Американец отправил во внутрь налитое ему добро неторопливой тонкой струйкой.
– Очень мне даже на пользу, – подытожил он, закончив журчать.
– Ну, разве не наш человек?! – наклонился к нему, боднул его рожками в лопасть жираф. – Узнает нашу жизнь лучше – совсем наш будет.
Американец с живостью закивал своей большой головой:
– Да, да, между прочим, да! – И старательно поискал взглядом взгляда мужчины. – Расскажите мне о своей жизни. Очень вас прошу. А то я так мало знаю о ней!
Мужчина, приходя в себя после принятого внутрь порохового взрыва, похмыкал. Вот так взять ему и рассказать. Разве можно узнать чью-то жизнь из рассказа? Всякую жизнь нужно прожить. Тогда и узнаешь ее. Как ни из какого рассказа.
– Мчимся! – воскликнул он, отвечая американцу. – На всех парах, на всех парусах, – что есть мочи. А скоро будем еще быстрее. Наращиваем скорость!
Мужчина произнес это – и вспомнил о том вагоне, в котором недавно побывал. Вагоне управления. Каким они сделали его широким. Невероятно.
– А вообще хрен те что! – проговорил он. – Хрен те что, ей-богу. Какая-то у нас команда управления… странная команда! Можем разбиться в любое мгновение. Увеличили габариты своего вагона. Хорошо, сейчас едем по однопутке. Но так же не всегда будет! Завтра стрелка – и вынеслись на двухпутную. И все. Конец. Встречный состав – и катастрофа. Снесет нас, закувыркаемся под откос, костей не соберешь. А они: «Нормально!» Нормально им! Им там, конечно, нормально: просторно, комфорт, не жизнь – сплошное удовольствие. Но безопасность? Будущее? Они ни о безопасности, ни о будущем – ни о чем не думают. Даже о собственном будущем. О собственном!
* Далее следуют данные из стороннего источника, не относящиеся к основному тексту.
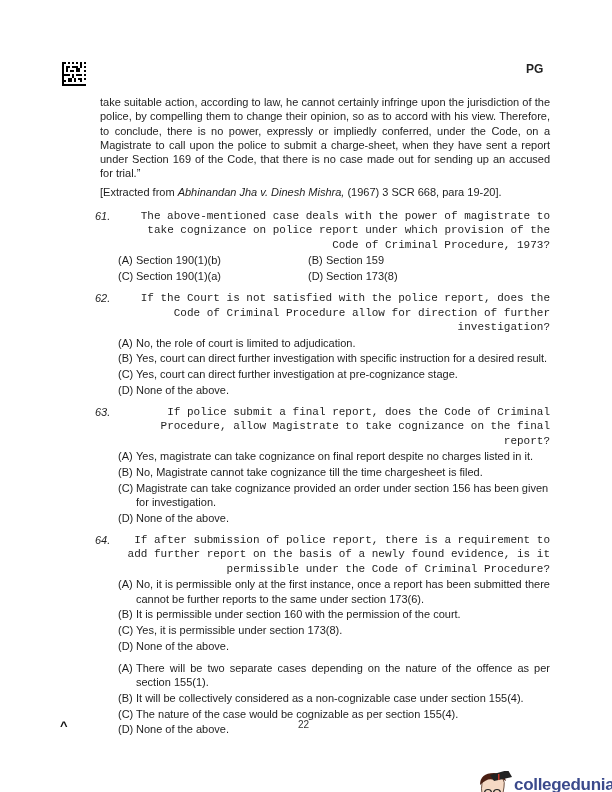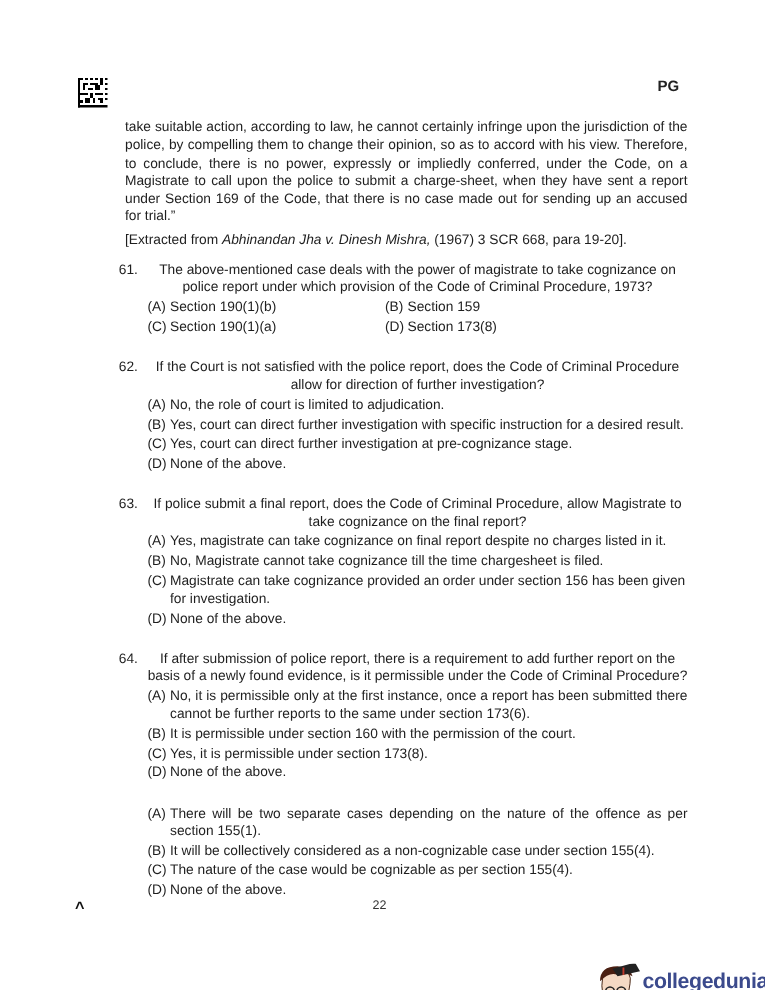"61." .q-num { font-style: none -> italic }
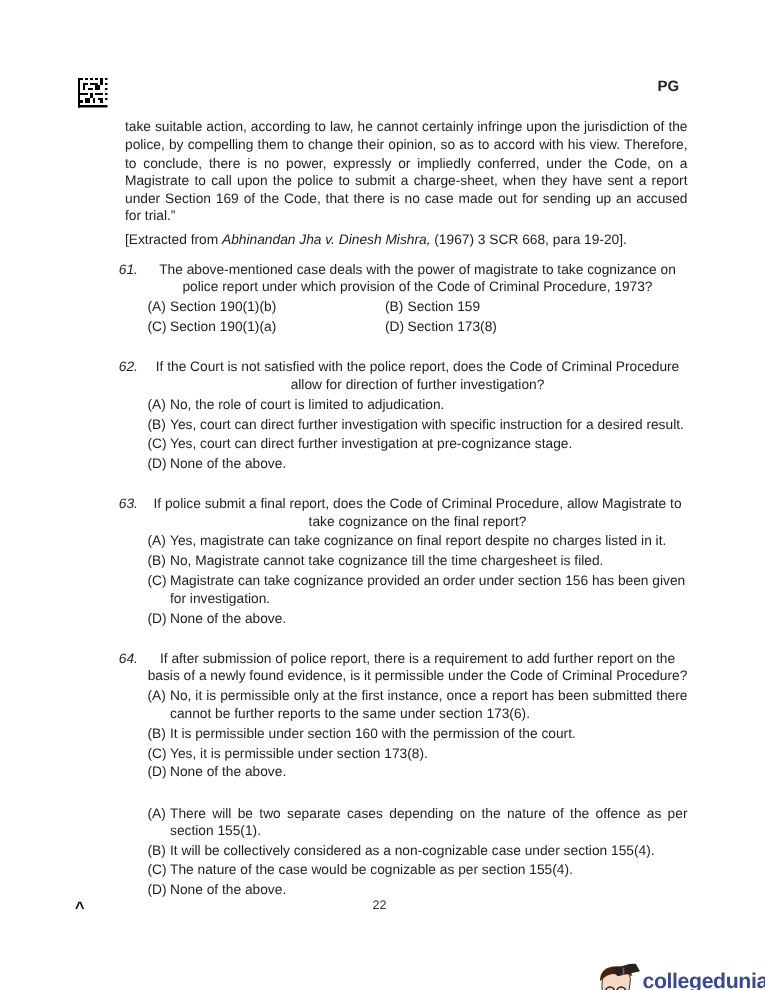"The above-mentioned case deals with" .q-text { font-family: none -> Liberation Mono, monospace; text-align: center -> right }
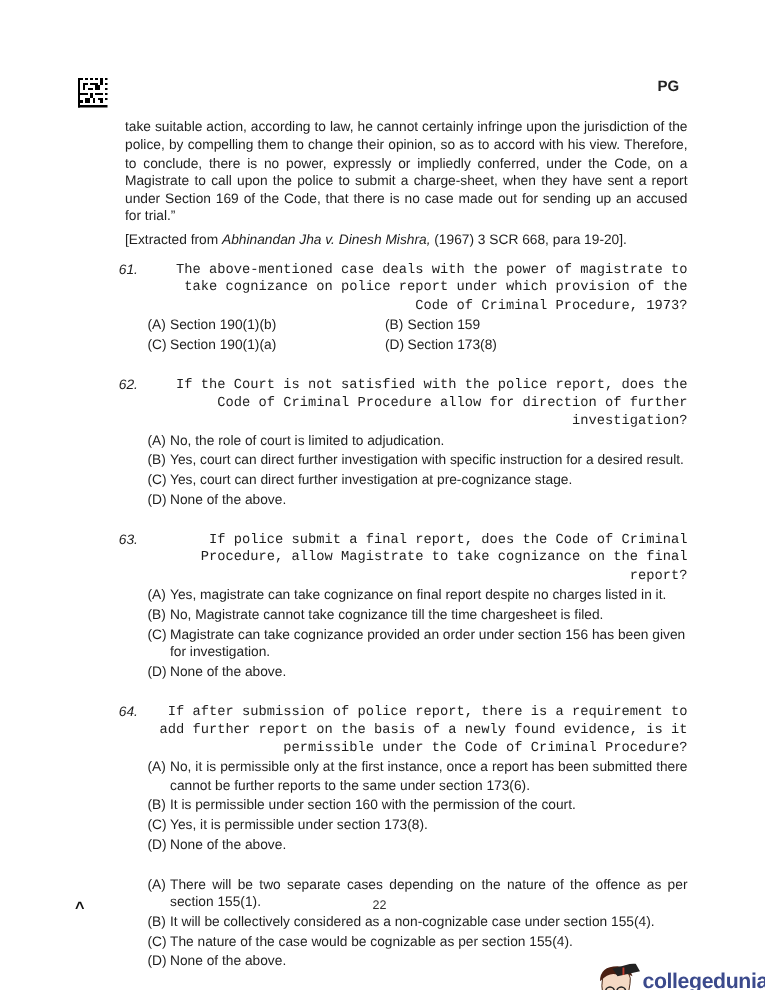"62." .q { margin-top: 18px -> 8px }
– А этот начальник поезда, – вмешалась в речь мужчины женщина, – просто мразь. Вот его, – указала она на мужчину, – так по указке этой мрази отделали… Ни за что ни про что – просто попался под руку. Весь в крови пришел. Вот кого бы, – теперь она обращалась к американцу, – кого следует самого отделать – эту мразь. Чтобы знал. Чтобы понял кое-что. А то никто ему поперек ни слова…
– Перестань! Не подзуживай, – прервал ее мужчина. – Злом на зло… камень на камень, кирпич на кирпич… и вырастет высотный дом зла. Вот что еще странно, – перевел он взгляд обратно на американца, – странно так странно, страннее некуда… – Спирт всасывался со страшной силой, уже действовал, и язык несло, он молотил сам по себе, словно бы существуя отдельно от мужчины. – Я им расчеты скорости делаю. Где с какой проходить. Они мне данные дали – и я по ним. Где прибавить, где убавить. Чтобы не опрокинуться, насыпь чтоб выдержала. Ну, понимаете, да?
– Понимаю, понимаю, – покивал американец.
– Янки, они сообразительные, – с ухмылкой вставился жираф. – Во всяком случае, наш друг из таких.
Женщина погрозила ему пальцем:
– Не насмешничай!
– Да, так вот что странно, – повысил мужчина голос. Он еще ни разу ни с кем не говорил об этом. Даже с женщиной. Как-то так получилось. Что было говорить с нею. Все равно что с самим собой. – Получается, что мы все время движемся по дуге. По дуге и по дуге. Дуга больше, дуга меньше. Только иногда по прямой. И такие это короткие отрезки! Чуть по прямой – и снова по дуге. Снова и снова!